La jueza De Lara llama a declarar a siete encausados de Santiago

La instructora de la Operación Pokémon, Pilar de Lara, ha llamado a declarar como imputadas a siete personas, entre ellas, el gerente en Santiago de la compañía Sermasa, Alberto Quintana Vilarelle, por la retirada de sanciones en Santiago de Compostela.

En una providencia con fecha del 10 de marzo, a la que ha tenido acceso Europa Press, Pilar de Lara ordena unir a la causa un atestado del Servicio de Vigilancia Aduanera sobre tráfico de influencias, acerca de la retirada de sanciones en Santiago de Compostela.

Además, llama a declarar como imputados a Alberto Quintana y a otros cinco hombres y una mujer el próximo 8 de junio. Estas citaciones se producen después de que la semana pasada la jueza instructora acordase nuevas imputaciones también en las ciudades de A Coruña, Ourense, Lugo y Ferrol.

RECURSO DE VENDEX

Por otra parte, las defensas de varios imputados en la Operación Pokémon, por ejemplo la del primer teniente de alcalde de A Coruña, Julio Flores, han decidido sumarse al recurso presentado por Vendex, la empresa que se sitúa en el epicentro de la Operación Pokémon, que pidió anular las actuaciones llevadas a cabo por el Servicio de Vigilancia Aduanera.

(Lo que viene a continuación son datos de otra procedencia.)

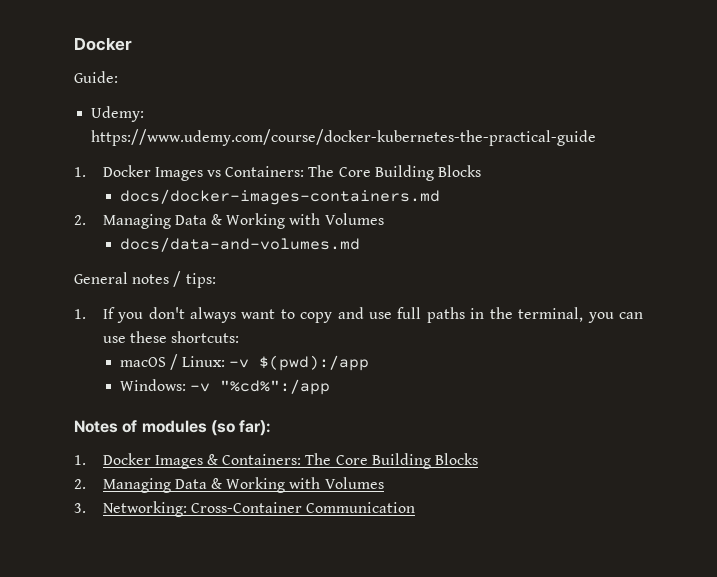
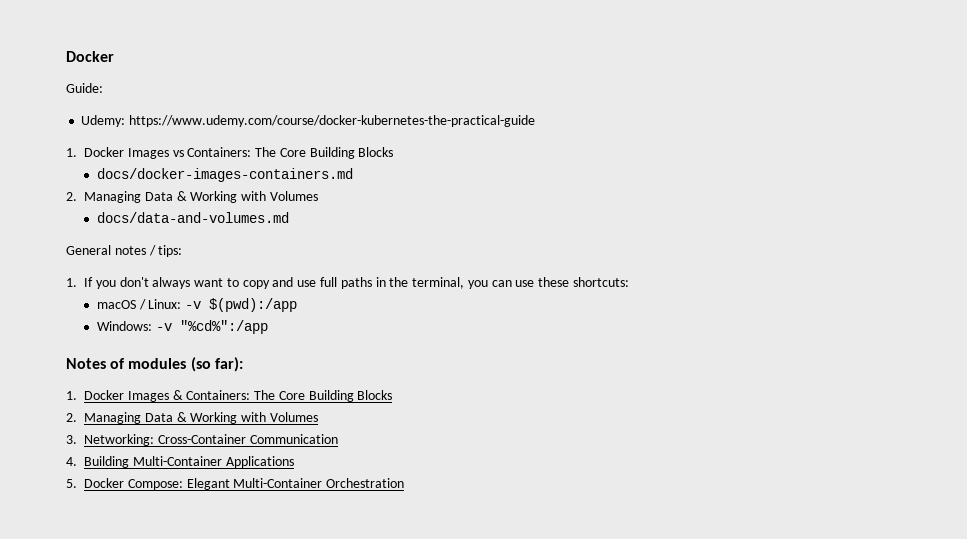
(416, 507) none -> [66,456,294,468] [66,478,405,490] // 4. Building Multi-Container Applications // 5. Docker Compose: Elegant Multi-Container Orchestration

En el escrito presentado por la representación legal de Flores, que comparte con otros imputados, se señala que se adhiere al recurso de Vendex y hace suya «la excelente argumentación jurídica en orden a la invalidación por causa de nulidad radical de todas las actuaciones en las que han intervenido los funcionarios» de Vigilancia Aduanera.

Otros imputados como el exalcalde de Santiago Ángel Currás, un policía local, un funcionario en el Ayuntamiento compostelano y una funcionaria en el Consistorio coruñés también se suman en parte o al recurso interpuesto por la representación procesal de Vendex para anular las diligencias ejecutadas por Vigilancia Aduanera.

También ha presentado escrito para sumarse al recurso de Vendex la representación del alcalde de Lugo, Xosé Clemente López Orozco, pero con el matiz de que pide que la nulidad de las actuaciones practicadas por Vigilancia Aduanera sea «a partir de ahora». Un informe de mediados de enero pasado de este servicio que ha asumido funciones de policía judicial descartaba que se hubiese producido un incremento del patrimonio del regidor lucense y su familia más cercana que fuese injustificado.

En el extremo opuesto se sitúa el escrito presentado por Setex Aparki, que actúa como acusación particular en la causa, que ve una «maniobra» para «retrasar» el procedimiento del Juzgado del Instrucción Número 1 de Lugo.

SALUD MENTAL

La representación legal de Julio Flores también ha presentado un escrito en el cual insiste en la necesidad de evaluar el estado de salud mental de Antonio Pérez Cribeiro, el biólogo que trabajaba en el Acuario de A Coruña que Pilar de Lara declaró testigo protegido.

En su escrito, la defensa del teniente de alcalde de A Coruña recuerda que «se interesa reiteradamente» la historia clínica de Pérez Cribeiro y señala que «pudiera resultar interesante» considerar los hechos que protagonizó en Ferrol, cuando fue detenido en octubre del año pasado, «al tener conocimiento de una extraña y sospechosa conducta» y apunta que «podría estar blandiendo un arma al tiempo que detenía coches en la calzada».

Para la defensa de Flores, es preciso «un exhaustivo examen que valorase la eventual obsesión o insistencia» de Cribeiro «por promocionarse internamente, aspiración histórica del mismo, ya desde tiempos pretéritos». «No menos relevante sería valorar su potencial ‘manía persecutoria’, que ha gozado del crédito de la instructora para su declaración como testigo protegido», agrega el escrito.

MEDIDAS CAUTELARES

Por otra parte, la jueza rechaza la petición del exconcejal del PP Ángel Espadas, que llegó a ser detenido en la derivada compostelana de la Pokémon, para que se le relajasen las medidas cautelares que tiene impuestas y reducir sus comparecencias obligatorias ante el juzgado de cada quince días a mensuales.

Pilar de Lara cree que no existe «circunstancia que aconseje» dejar sin efecto la obligación de comparecencia los días 1 y 15 de cada mes y recuerda que en su día se le había impuesto que tenía que presentarse todos los lunes, periodicidad que ya se relajó.

A juicio de la magistrada, comparecer cada quince días es una medida cautelar «proporcionada, en atención a la gravedad de los hechos y de los delitos que se le imputan» a Ángel Espadas, quien cree que no ha acreditado que padezca una dificultad.